Живем в комарином краю
И легкой судьбы не хотим,
Мы любим палатку свою,
Родную сестру бригантин.
 

Пока пели песню, Валерка шел. Умолкнут, он стоит. От деда Силантия, старого охотника, он слышал, что таким способом охотники подкрадываются к глухарям, которые ничего не слышат, когда заведут свою длинную песню, хотя вообще-то это очень чуткая птица.

Вот уже Валерке стало хорошо видно мальчишек, освещенных ярким пламенем костра. Выйдя из-за большой мохнатой ели на поляну, Валерка вдруг испуганно попятился – над костром стоял огромный хмурый великан с дубиной. Он, видно, охранял тех, кто тут веселился в полночь. Но почему Валерка сразу его не заметил? Впрочем, сторожа всегда умеют подходить незаметно… Тут же Валерка понял, что великан – это дуб, а под ним сидят живые мальчишки, и снова вышел на поляну. Теперь чудо-великан, кажется, даже приподнял свой тяжелый кистень, замахнулся – ну-ка, мол, подойди кто посторонний к костру и посмей обидеть моих ребят!..

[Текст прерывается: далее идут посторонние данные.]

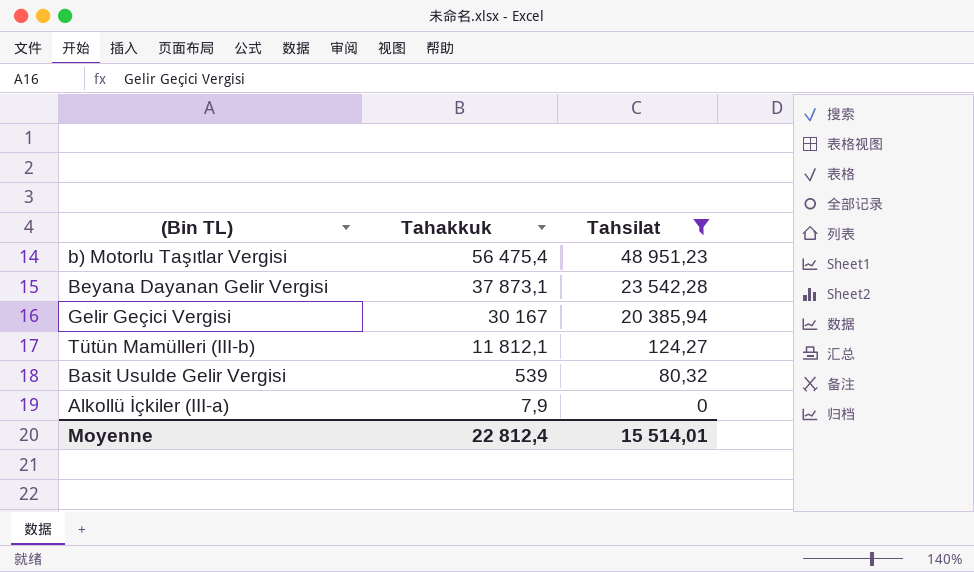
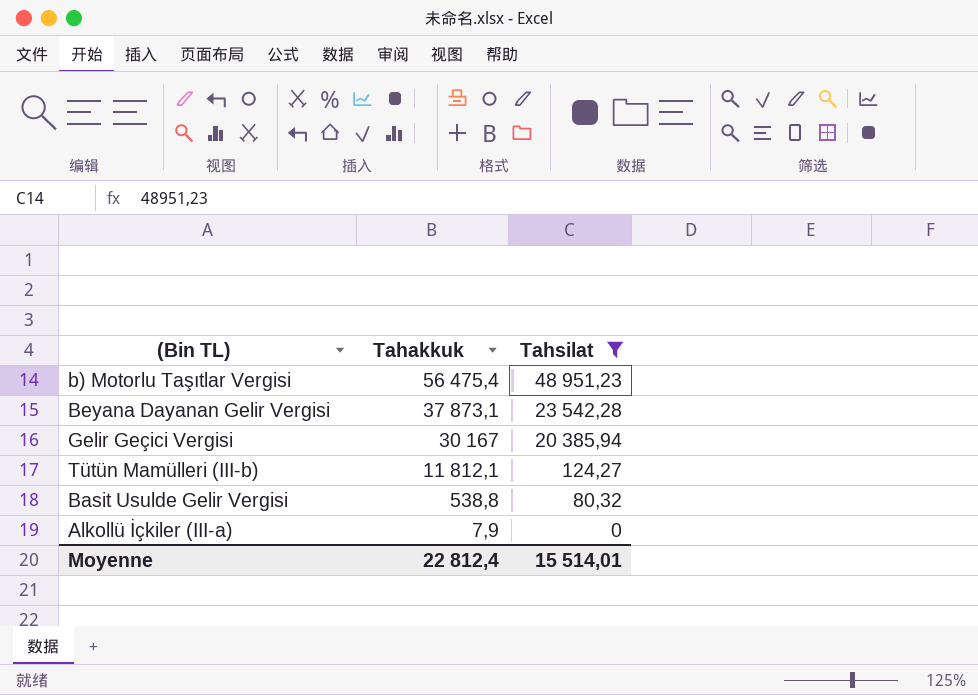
Basit Usulde Gelir Vergisi | Tahakkuk: 539 -> 538,8

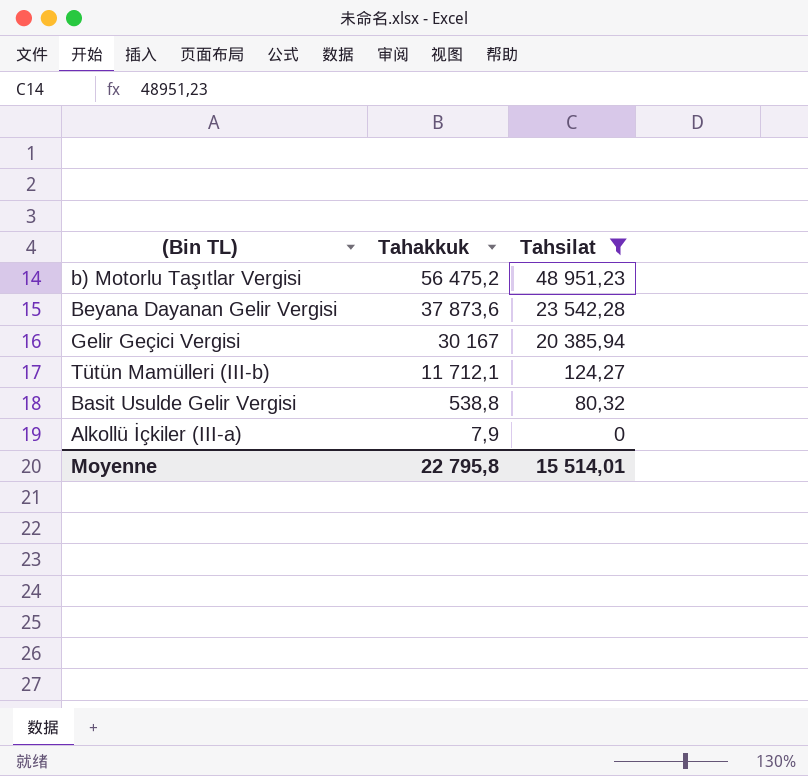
b) Motorlu Taşıtlar Vergisi | Tahakkuk: 56 475,4 -> 56 475,2
Beyana Dayanan Gelir Vergisi | Tahakkuk: 37 873,1 -> 37 873,6
Tütün Mamülleri (III-b) | Tahakkuk: 11 812,1 -> 11 712,1
Moyenne | Tahakkuk: 22 812,4 -> 22 795,8

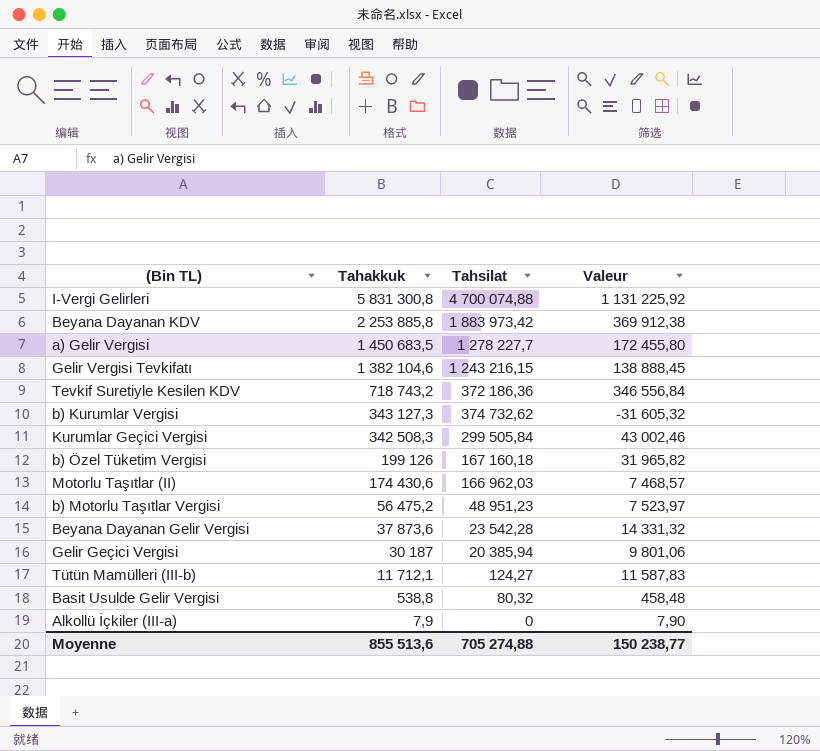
filter: Tahsilat <= 48 951,23 -> none
column Valeur | formula: none -> [Tahakkuk] - [Tahsilat]
Gelir Geçici Vergisi | Tahakkuk: 30 167 -> 30 187
Moyenne | Tahakkuk: 22 795,8 -> 855 513,6
Moyenne | Tahsilat: 15 514,01 -> 705 274,88

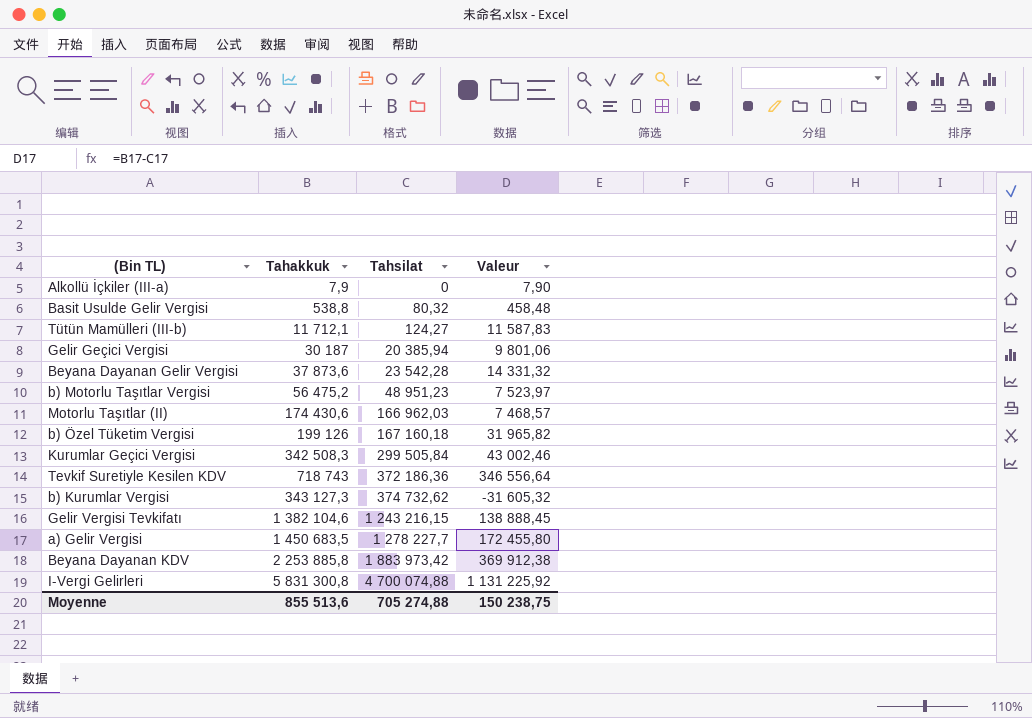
row order: Tahakkuk descending -> Tahsilat ascending
Tevkif Suretiyle Kesilen KDV | Tahakkuk: 718 743,2 -> 718 743
Tevkif Suretiyle Kesilen KDV | Valeur: 346 556,84 -> 346 556,64
Moyenne | Valeur: 150 238,77 -> 150 238,75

Стоя за ольховым кустом, Валерка принюхался, как голодный волчонок, к запахам, идущим от костра, «Картошку пекут, черти!» – Он глотнул слюну.

Когда опять запели, Валерка перешел под другую ель, поближе к аппетитному запаху. «Сожгли картошку, чудаки!» – с досадой отметил он. Под ногой Валерки вдруг хрустнула ветка, и песня оборвалась. Стало тихо. Только хворост потрескивал в костре.

– Эй, кто там? – раздался басовитый оклик от костра.

Кто-то явно подражал взрослому, хотя чувствовалось, что и сам боится.

 
Что там в поле.
Пень или волк? —
 

знакомыми, немного перефразированными стихами спросил второй голос, повеселее.

– Ветка обломилась, – беспечно заявила девочка, сидевшая по другую сторону костра.

Волосы у нее были такие красные, что Валерка решил: это они от костра. Сами по себе волосы не бывают такими пламенными. Заметив девочку, Валерка удивился, что она попала в мальчишескую компанию, да еще в такую поздноту.

Девочка хлопнула в ладоши и звонким, требовательным голосом сказала:

– Слушаем следующий куплет! Атнер, поверни голову на сто восемьдесят градусов! А ты, Ванько, не мычи, а пой.

– Я ж не виноват, что у меня не поется, а только мычится!

В ответ на это брызнул смех, веселый, заливистый.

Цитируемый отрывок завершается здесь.